Lexicon based methods. Such methods are based on lexicons with domain knowledge. One example is sentiment lexicon which can be used to identify the positive/negative emotions of social media users. Another example is LIWC, which is a psychological lexicon that has more than 80 classes of keywords. By using lexicon based methods, features can be extracted by just counting the frequencies of different classes of keywords in the lexicons.
Topic model. LDA is the most popular topic model. A LDA model can be trained on a large corpus and then be used to extract features from texts.
Open vocabulary method. This method is proposed by Prof. Schwartz in his paper Personality, Gender, and Age in the Language of Social Media: The Open-Vocabulary Approach. It’s called open because it’s compared with the traditional lexicon based methods which have fixed number of features. This method actually extracts a mixture of topic and keywords by calculating the correlation coefficient between the features and the target variables.

Images

Nowadays the image feature extraction has been mostly occupied by deep leaning methods. Pre-trained CNN models (e.g. VGG16/19, GoogleNet, resnet) can be used to extract image features with a fixed number a dimensions. The regular way is to just ignore the last layer (the original prediction layer) and use the other last several layers (fully connected layers) as features layers. It has proven that pre-trained model can be used to extract features and be used to work with another domain without problems.

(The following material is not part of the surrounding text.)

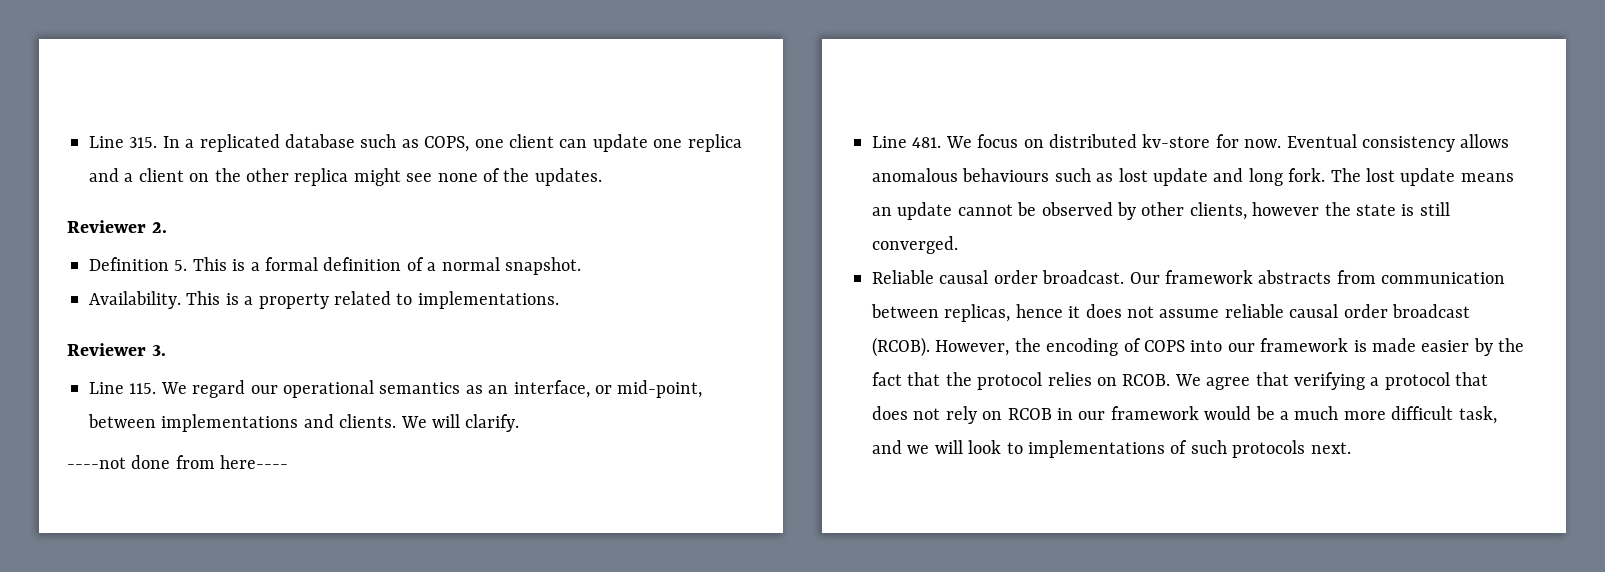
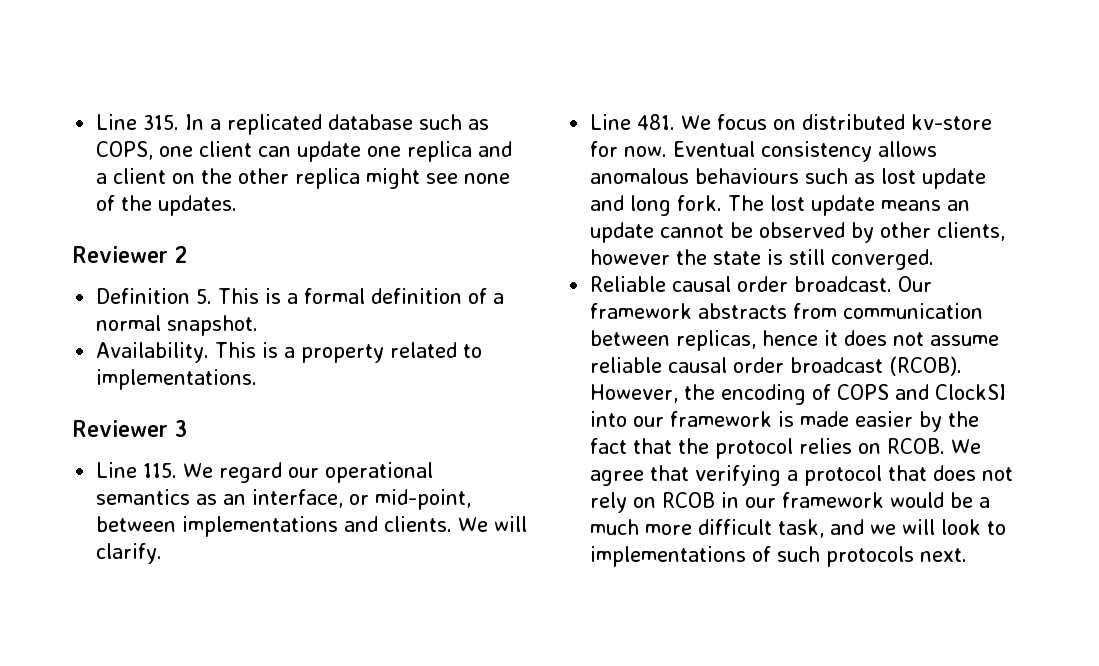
[151,222,167,233] 2. -> [175,246,187,263] 2
[151,345,166,356] 3. -> [175,420,187,437] 3
[67,455,289,469] // ----not done from here---- -> (163, 553) none
(1185, 346) none -> [895,384,1007,400] and ClockSI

Platform Specific Features

Different platforms have different functions, and as a result each platform has its own specific features.

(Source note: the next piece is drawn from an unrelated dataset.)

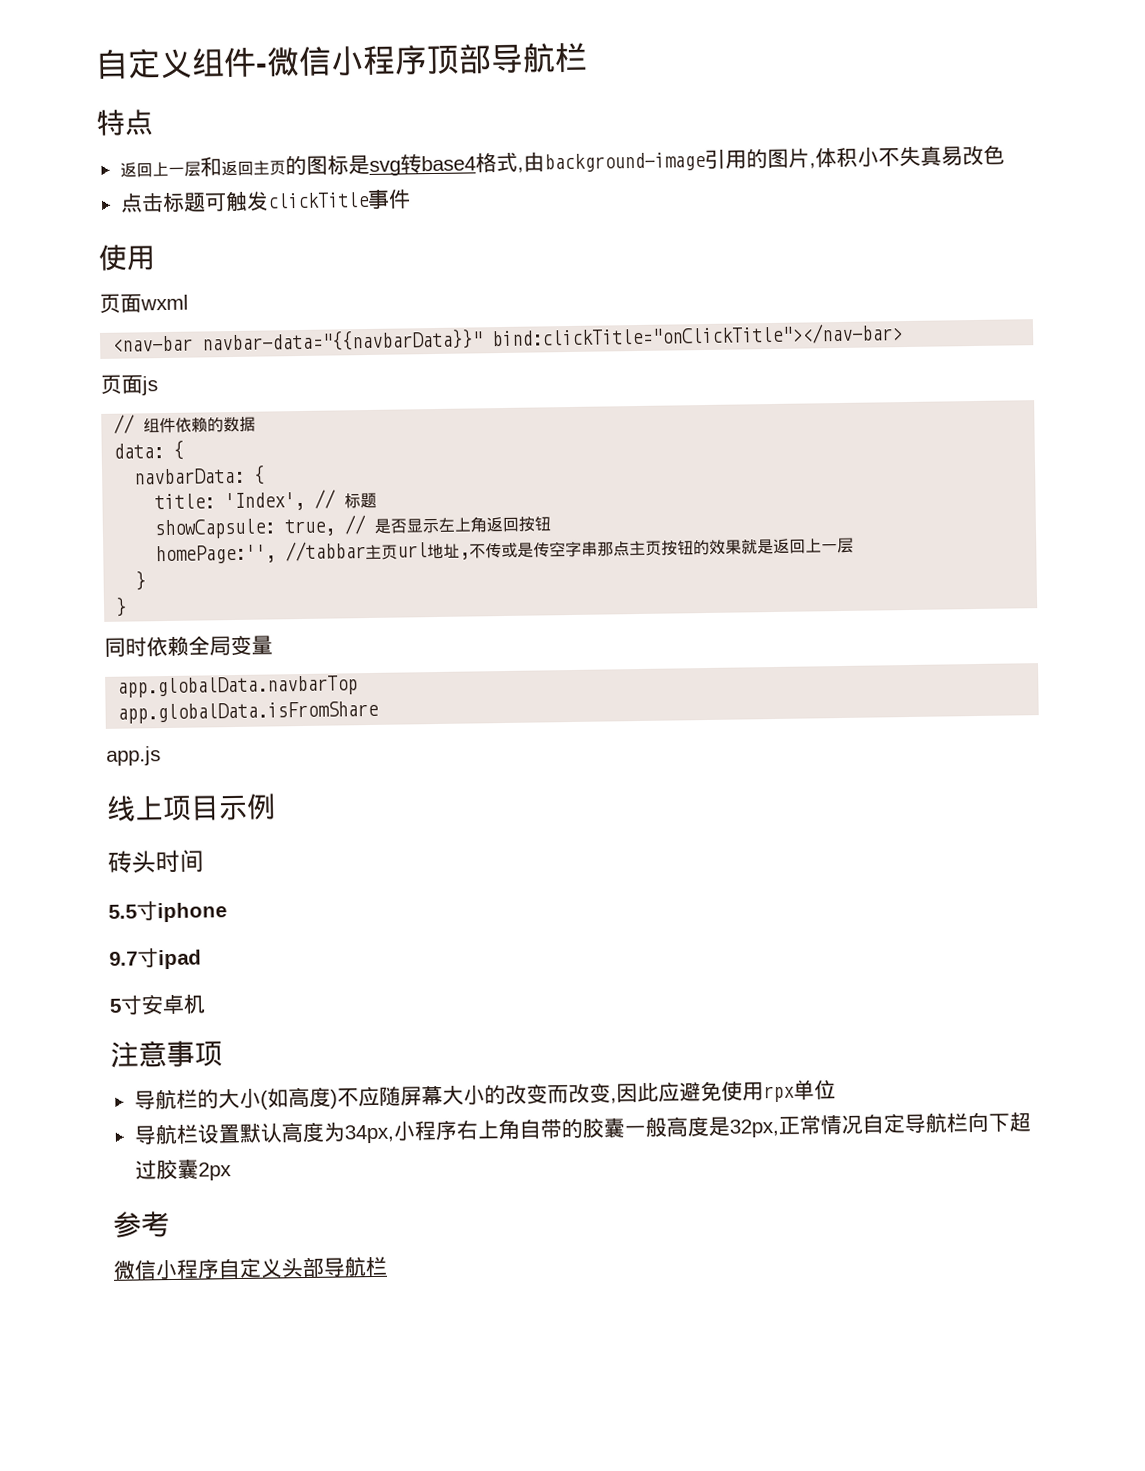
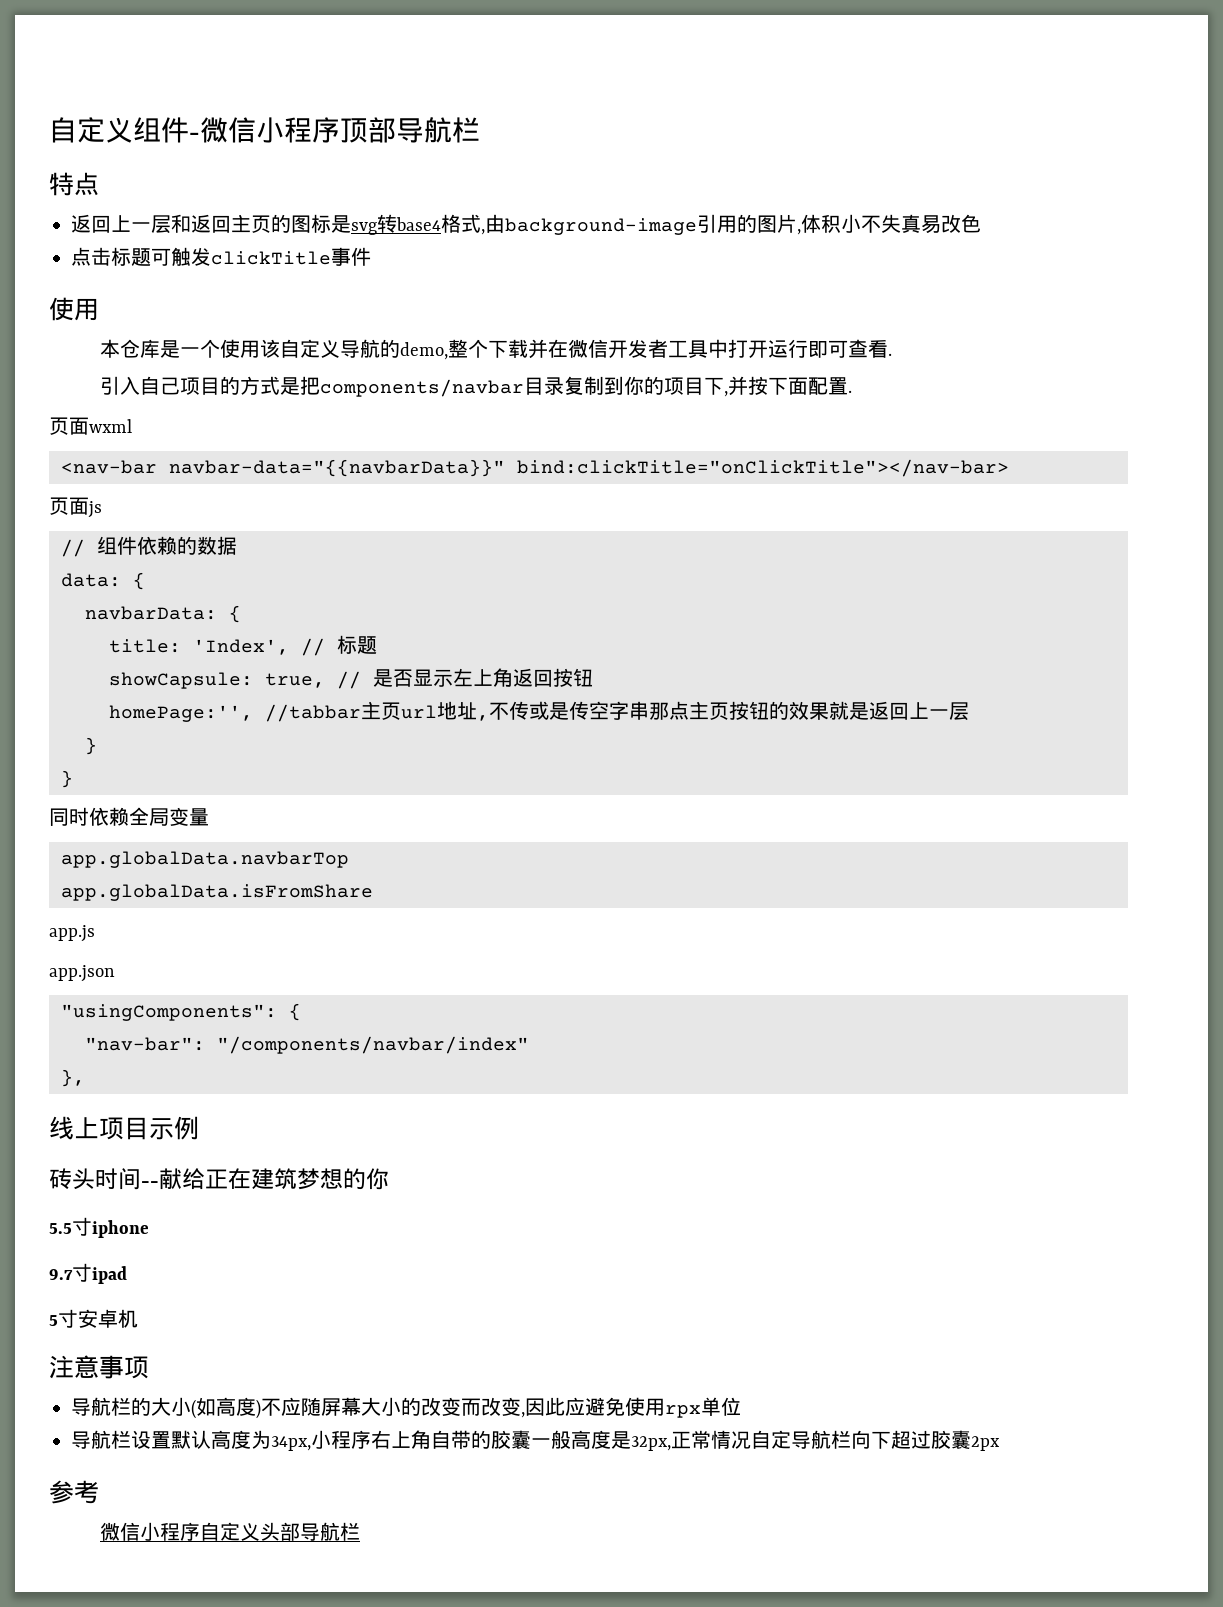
(156, 258) none -> [99,339,892,360] [99,376,852,397] // 本仓库是一个使用该自定义导航的demo,整个下载并在微信开发者工具中打开运行即可查看. // 引入自己项目的方式是把components/navbar目录复制到你的项目下,并按下面配置.
(161, 756) none -> [49,965,115,982] [61,1003,301,1021] [85,1036,529,1054] [61,1069,85,1087] // app.json // "usingComponents": { // "nav-bar": "/components/navbar/index" // },
(204, 861) none -> [141,1168,389,1190] --献给正在建筑梦想的你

A good example is the feature of Facebook Likes. This picture shows the method to extract structured features from Facebook Likes. It has proven that by using only the Likes data, it’s possible to predict a wide range of people’s private traits.

Model Training

After the features are extracted, regular supervised machine learning methods can be used to train a prediction model. The most commonly used supervised learning algorithms are SVM and Random Forest, which are both nonlinear algorithms. They are most commonly used because they are normally the best performed ready-to-use algorithms in most tasks.

A more advanced way to train a models is to formalize the problem based on the characters of each problem, instead of just using supervised learning algorithms as a black box. Take depression prediction as an example, considering people behave differently on work and off work, two groups of features can be extracted based the working time. Then a lose function can be written based on the psychological assumptions regarding to the working time and depression. At last, an optimization method need to be proposed to find the solution.

Discussion

How can we prevent privacy disclosure on social media? My answer is there’s no way. As long as you have posted enough texts or have enough activities on social media website, you have already released too much information to the public. And as long as the data scientist gather enough labelled data, which is already there, a prediction model can be trained to predict a wide range of privacy of yours that you don’t want people to know.